[Start of Attachment]
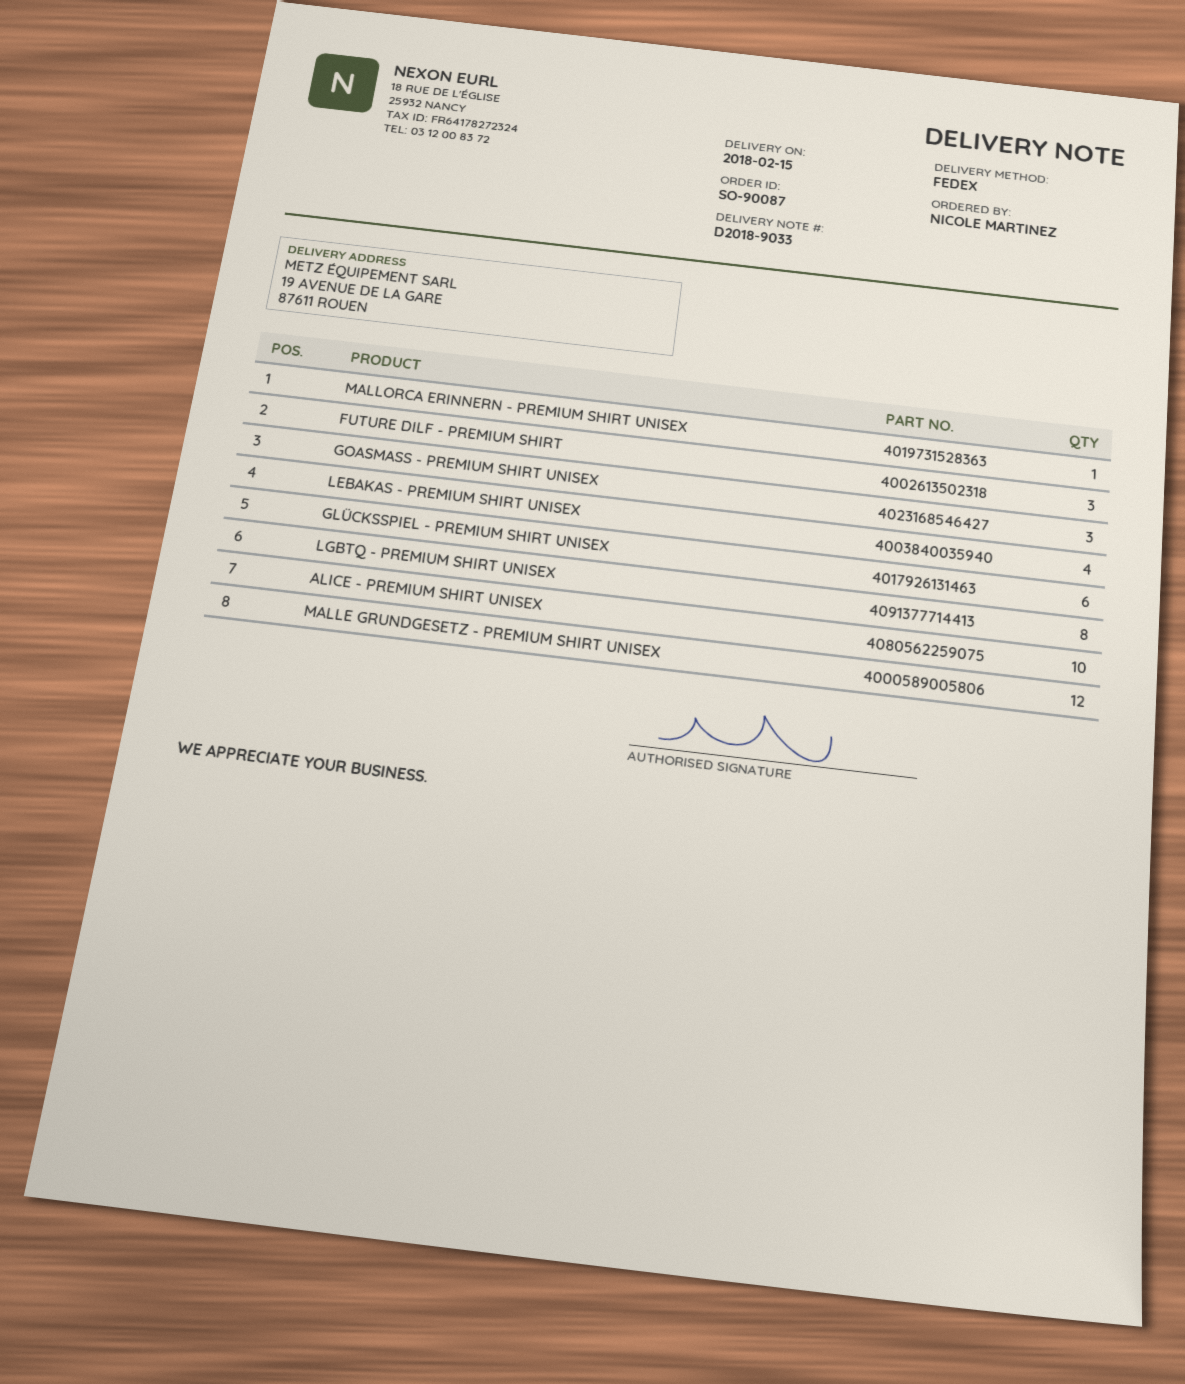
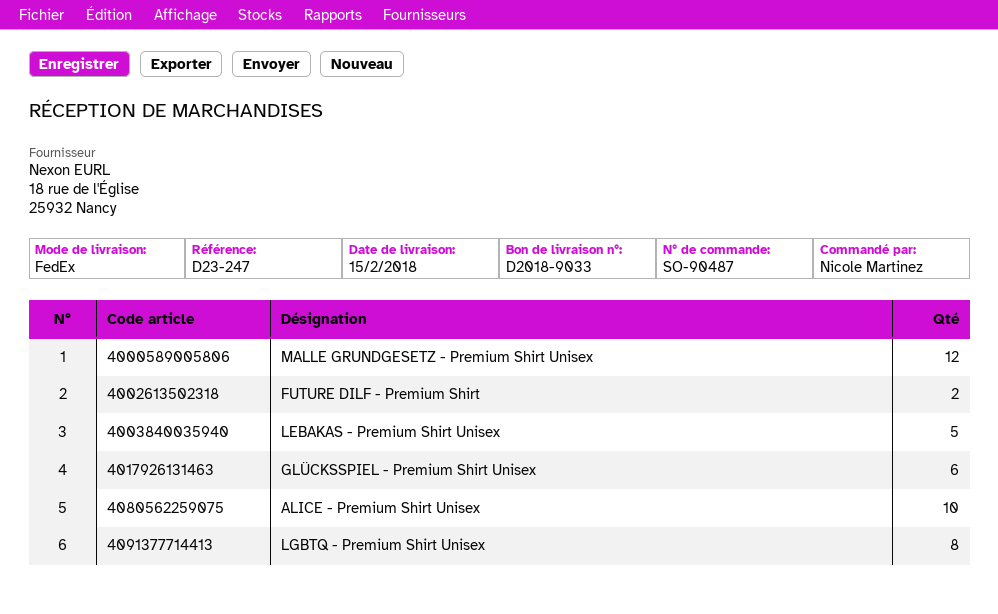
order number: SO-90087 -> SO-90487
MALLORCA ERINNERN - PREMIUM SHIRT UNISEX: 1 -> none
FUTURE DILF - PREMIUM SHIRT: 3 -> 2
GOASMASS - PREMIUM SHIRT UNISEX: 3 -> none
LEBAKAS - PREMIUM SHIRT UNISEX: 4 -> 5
[End of Attachment]
[Start of Attachment]
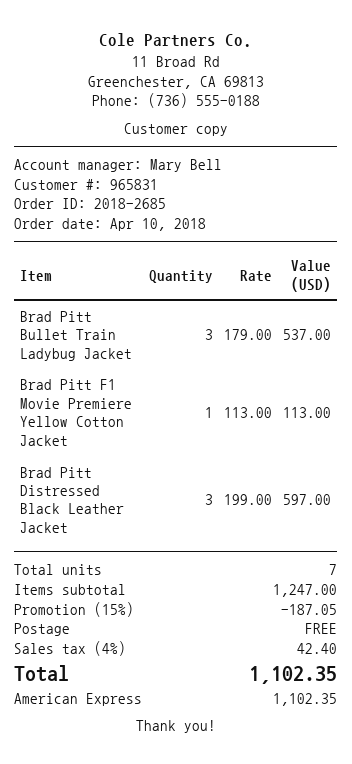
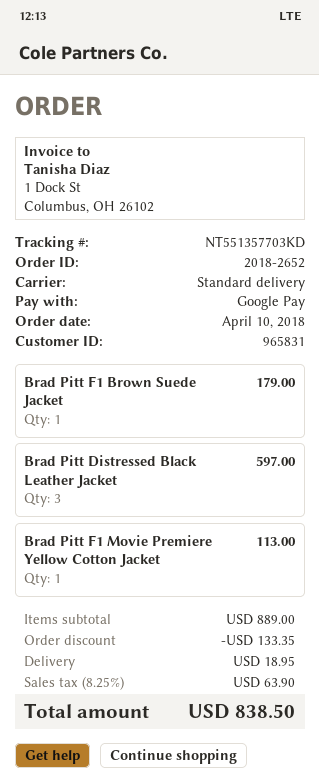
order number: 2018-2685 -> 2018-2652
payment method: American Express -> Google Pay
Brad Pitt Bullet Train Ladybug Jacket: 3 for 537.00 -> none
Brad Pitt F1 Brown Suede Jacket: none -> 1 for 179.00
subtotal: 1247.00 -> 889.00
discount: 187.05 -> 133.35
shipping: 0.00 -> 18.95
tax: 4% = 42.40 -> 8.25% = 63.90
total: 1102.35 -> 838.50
[End of Attachment]
[Start of Attachment]
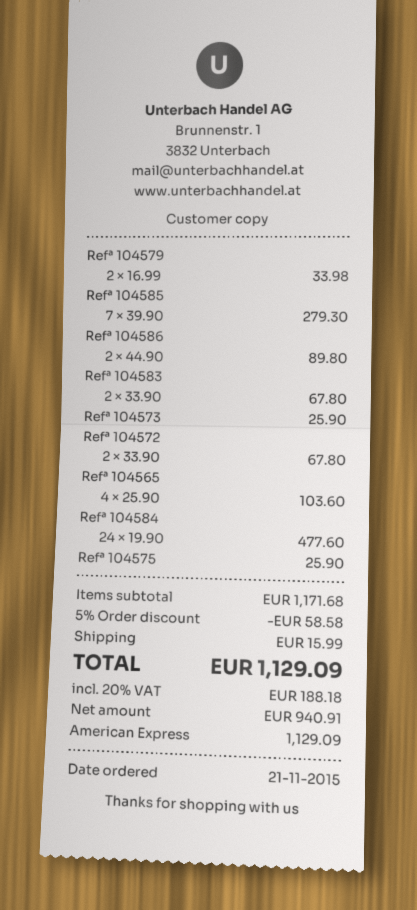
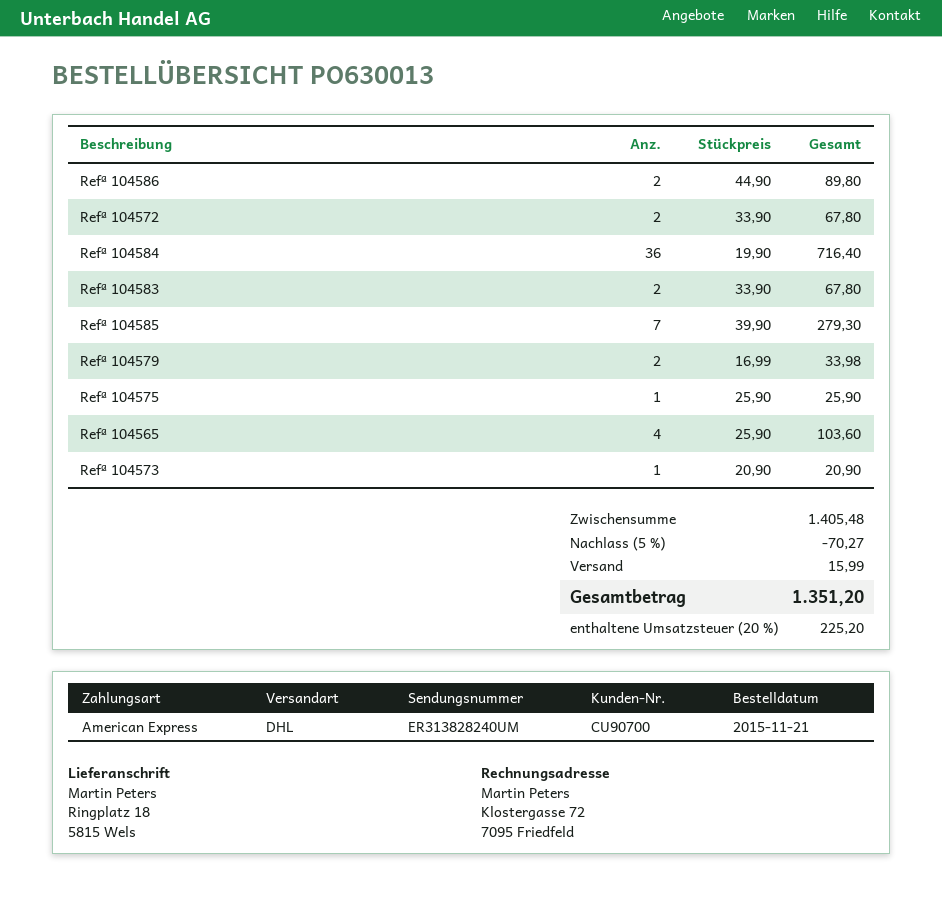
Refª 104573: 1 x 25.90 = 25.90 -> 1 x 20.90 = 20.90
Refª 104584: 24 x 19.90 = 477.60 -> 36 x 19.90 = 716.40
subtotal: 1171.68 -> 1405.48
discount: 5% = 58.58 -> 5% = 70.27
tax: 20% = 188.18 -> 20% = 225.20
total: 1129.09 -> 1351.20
[End of Attachment]
:: EXERCISE OBJECTIVE ::
Starting at the line that contains "FUTURE DILF - PREMIUM SHIRT: 3 -> 2" and stopping after the line that contains "LEBAKAS - PREMIUM SHIRT UNISEX: 4 -> 5", write out every line exactly as it appears above, and no other line.

:: ANSWER SPACE ::
FUTURE DILF - PREMIUM SHIRT: 3 -> 2
GOASMASS - PREMIUM SHIRT UNISEX: 3 -> none
LEBAKAS - PREMIUM SHIRT UNISEX: 4 -> 5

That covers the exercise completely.